→ **RECORDS SHOWN**
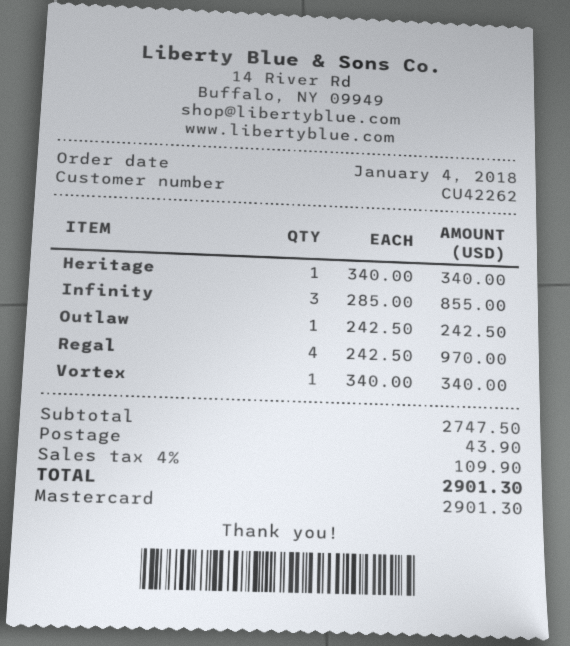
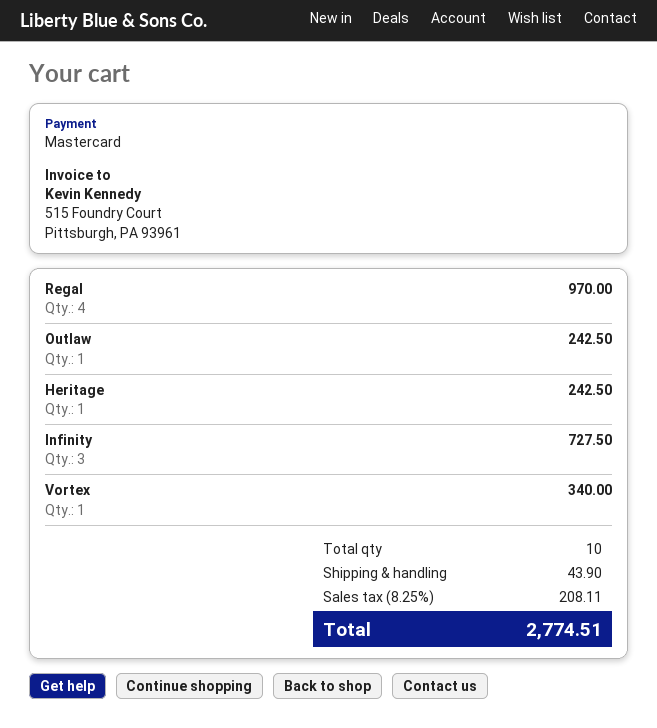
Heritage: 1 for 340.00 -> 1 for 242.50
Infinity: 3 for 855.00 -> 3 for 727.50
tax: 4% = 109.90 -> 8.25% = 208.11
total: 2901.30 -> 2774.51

---

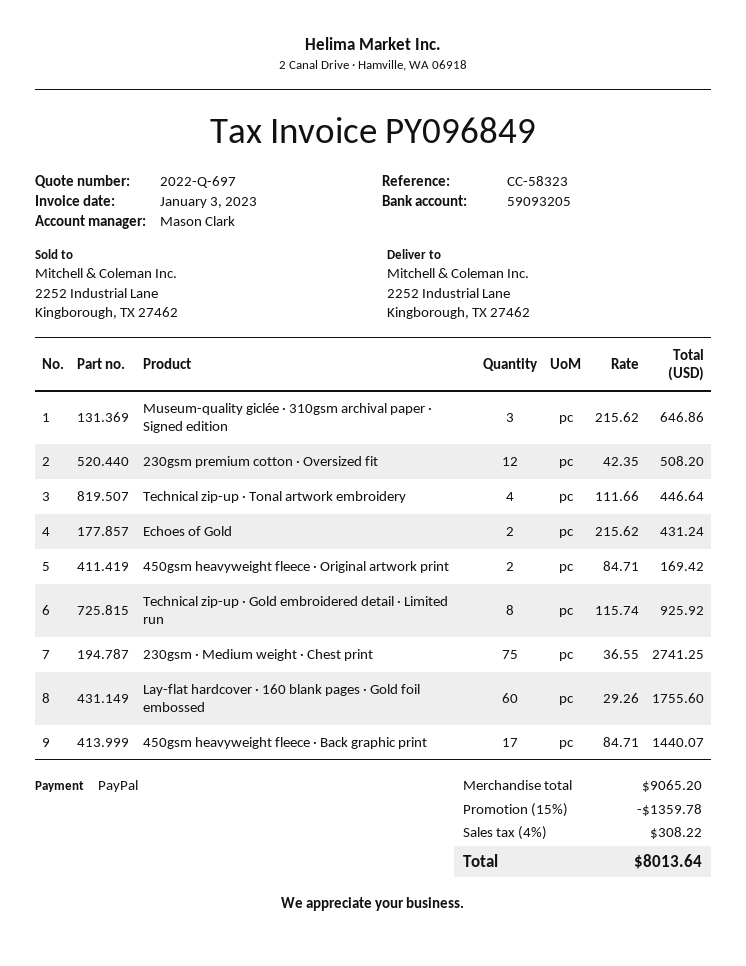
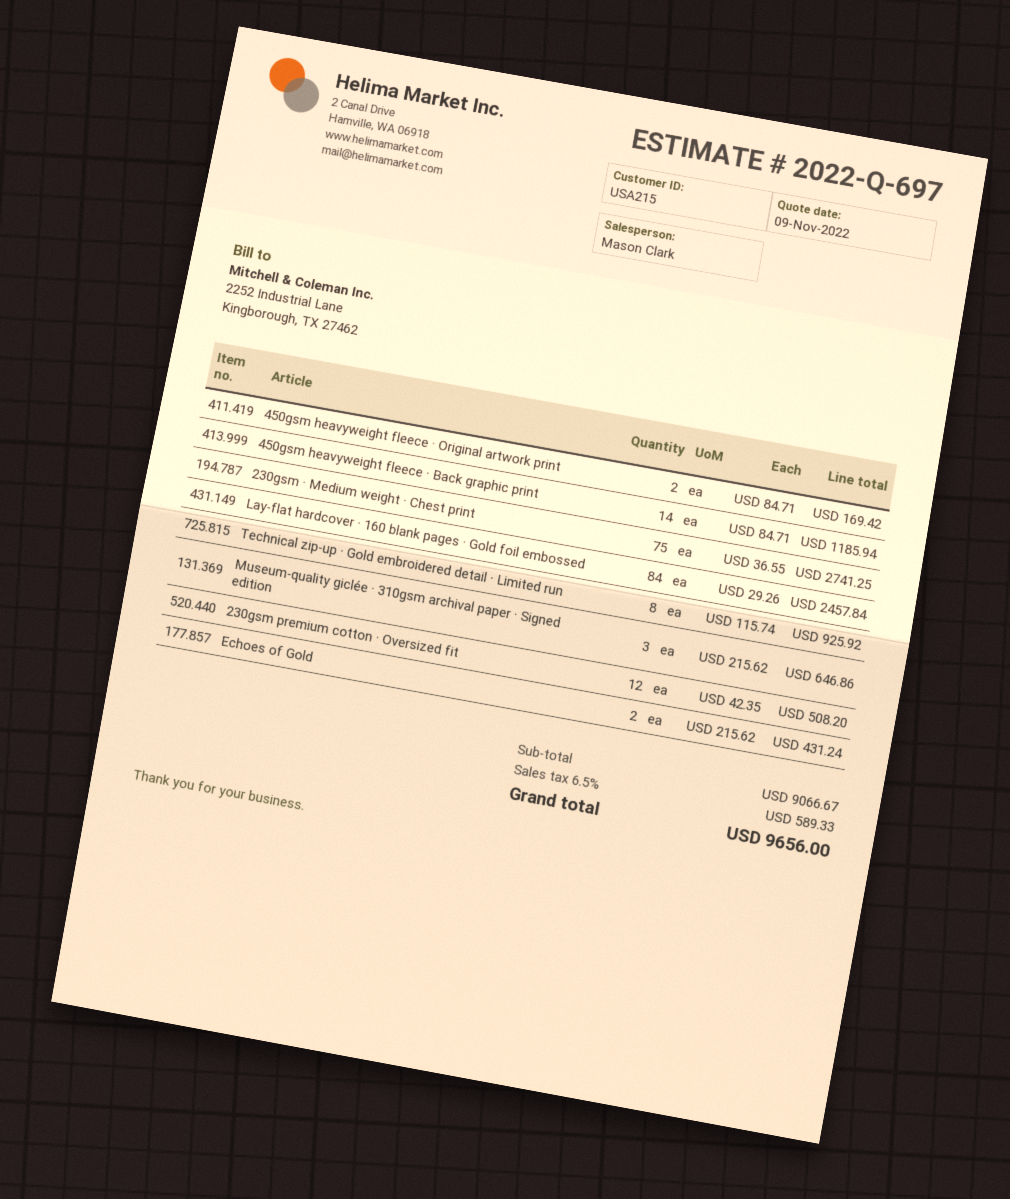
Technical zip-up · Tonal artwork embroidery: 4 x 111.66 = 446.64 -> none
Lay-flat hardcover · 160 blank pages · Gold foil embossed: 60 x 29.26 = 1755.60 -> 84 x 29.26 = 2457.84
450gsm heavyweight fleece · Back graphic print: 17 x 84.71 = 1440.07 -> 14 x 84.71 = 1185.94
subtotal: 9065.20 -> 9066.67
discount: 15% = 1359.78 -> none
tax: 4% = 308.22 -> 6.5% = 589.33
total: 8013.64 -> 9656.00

...

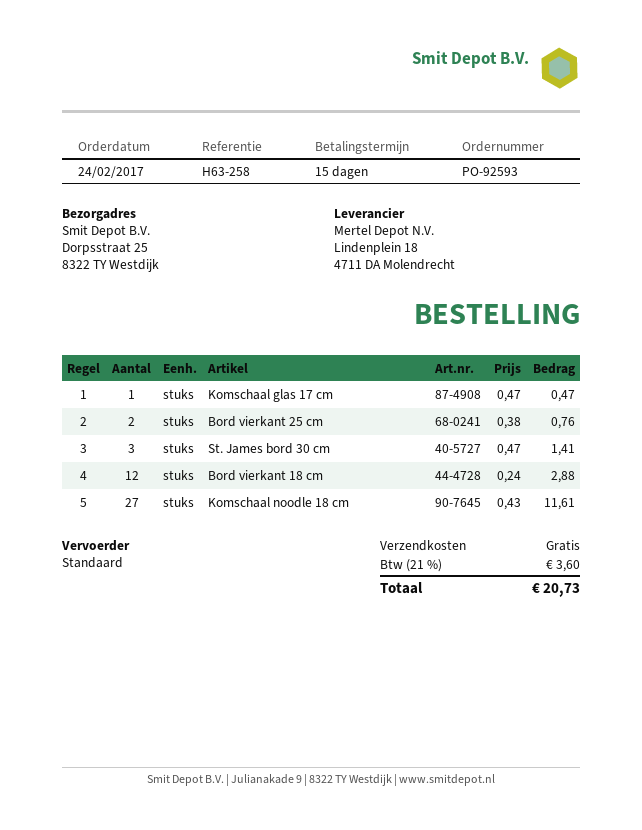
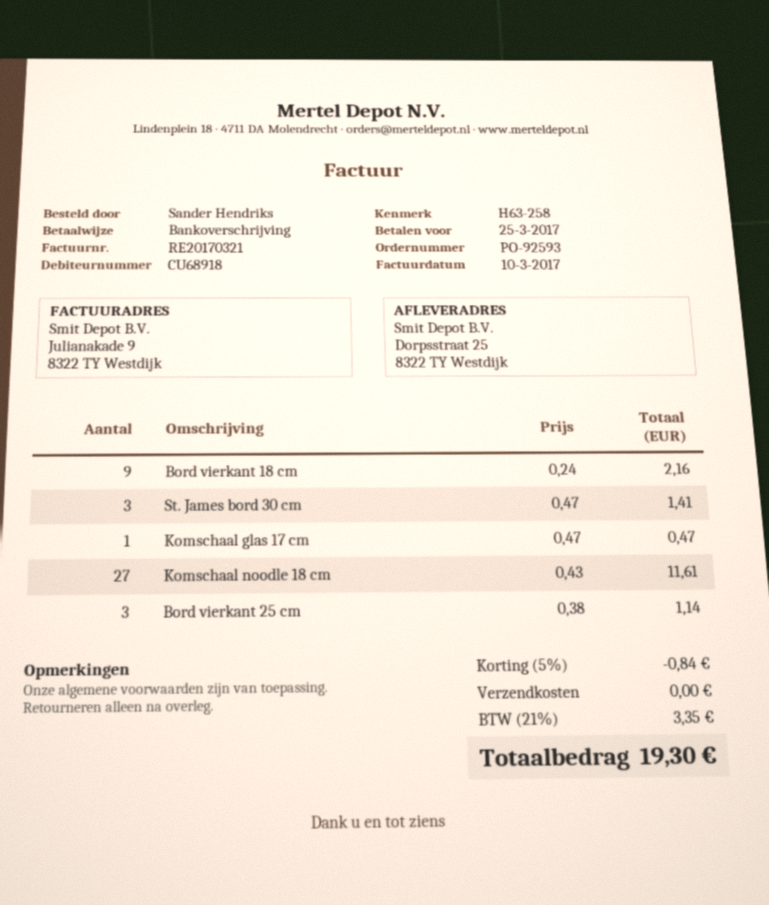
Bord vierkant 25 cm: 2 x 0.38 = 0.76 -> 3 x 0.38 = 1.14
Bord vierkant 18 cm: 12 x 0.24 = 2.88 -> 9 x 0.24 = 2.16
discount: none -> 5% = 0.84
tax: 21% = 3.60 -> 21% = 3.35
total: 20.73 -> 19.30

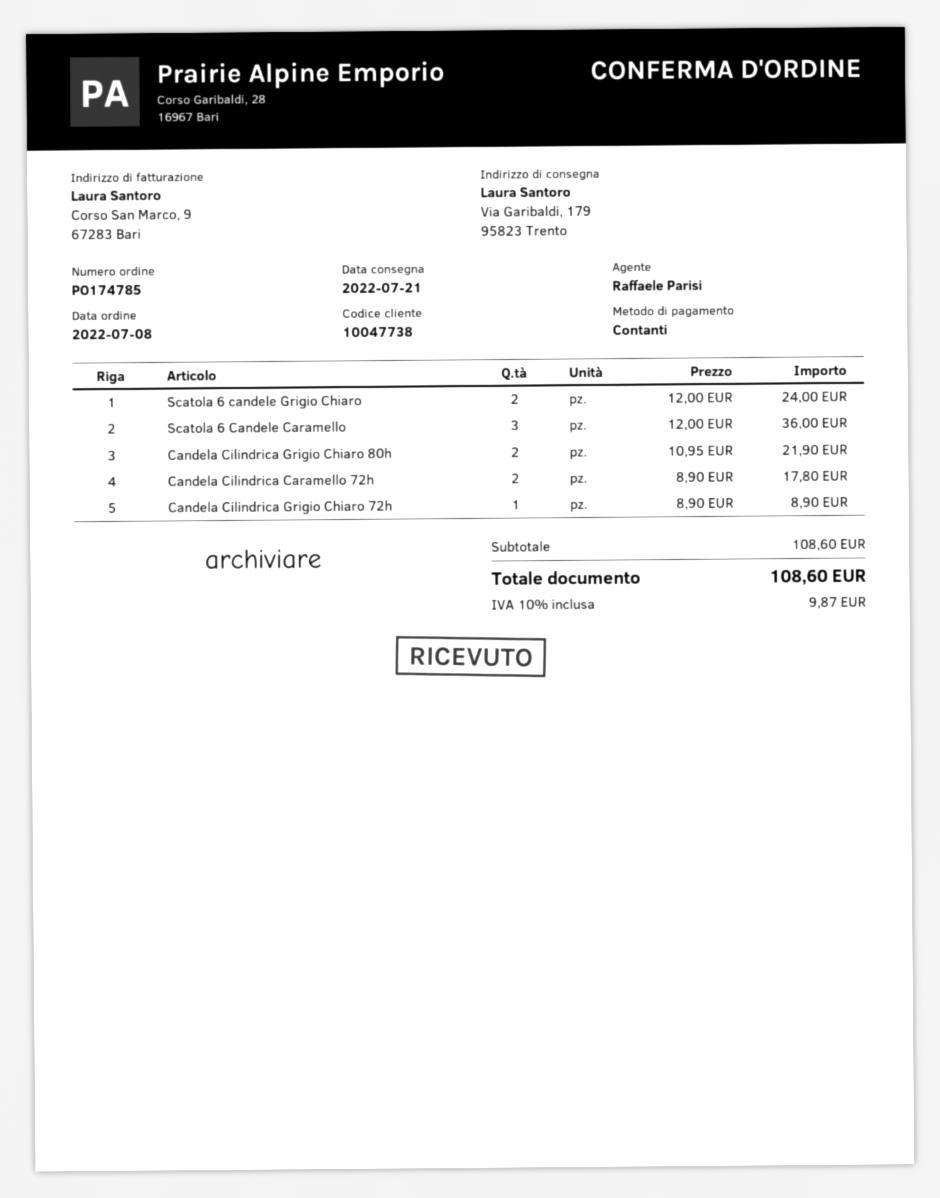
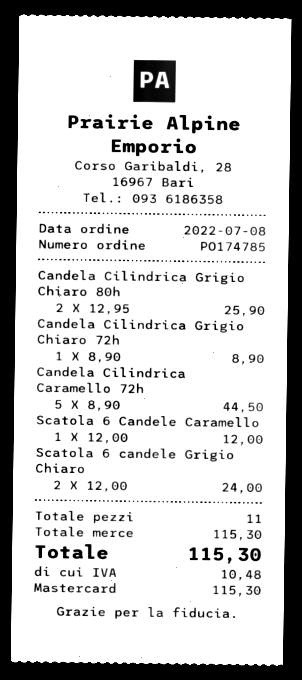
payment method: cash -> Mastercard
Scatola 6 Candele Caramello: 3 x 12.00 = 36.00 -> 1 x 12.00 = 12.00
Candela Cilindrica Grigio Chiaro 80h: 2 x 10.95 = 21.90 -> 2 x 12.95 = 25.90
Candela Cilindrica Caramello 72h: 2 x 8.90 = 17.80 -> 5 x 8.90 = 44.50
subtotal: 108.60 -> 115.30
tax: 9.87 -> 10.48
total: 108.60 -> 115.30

→ **ABOUT THIS TASK**
When a line in the material contains the string "Cilindrica", copy that line.

→ **ANSWER AREA**
Candela Cilindrica Grigio Chiaro 80h: 2 x 10.95 = 21.90 -> 2 x 12.95 = 25.90
Candela Cilindrica Caramello 72h: 2 x 8.90 = 17.80 -> 5 x 8.90 = 44.50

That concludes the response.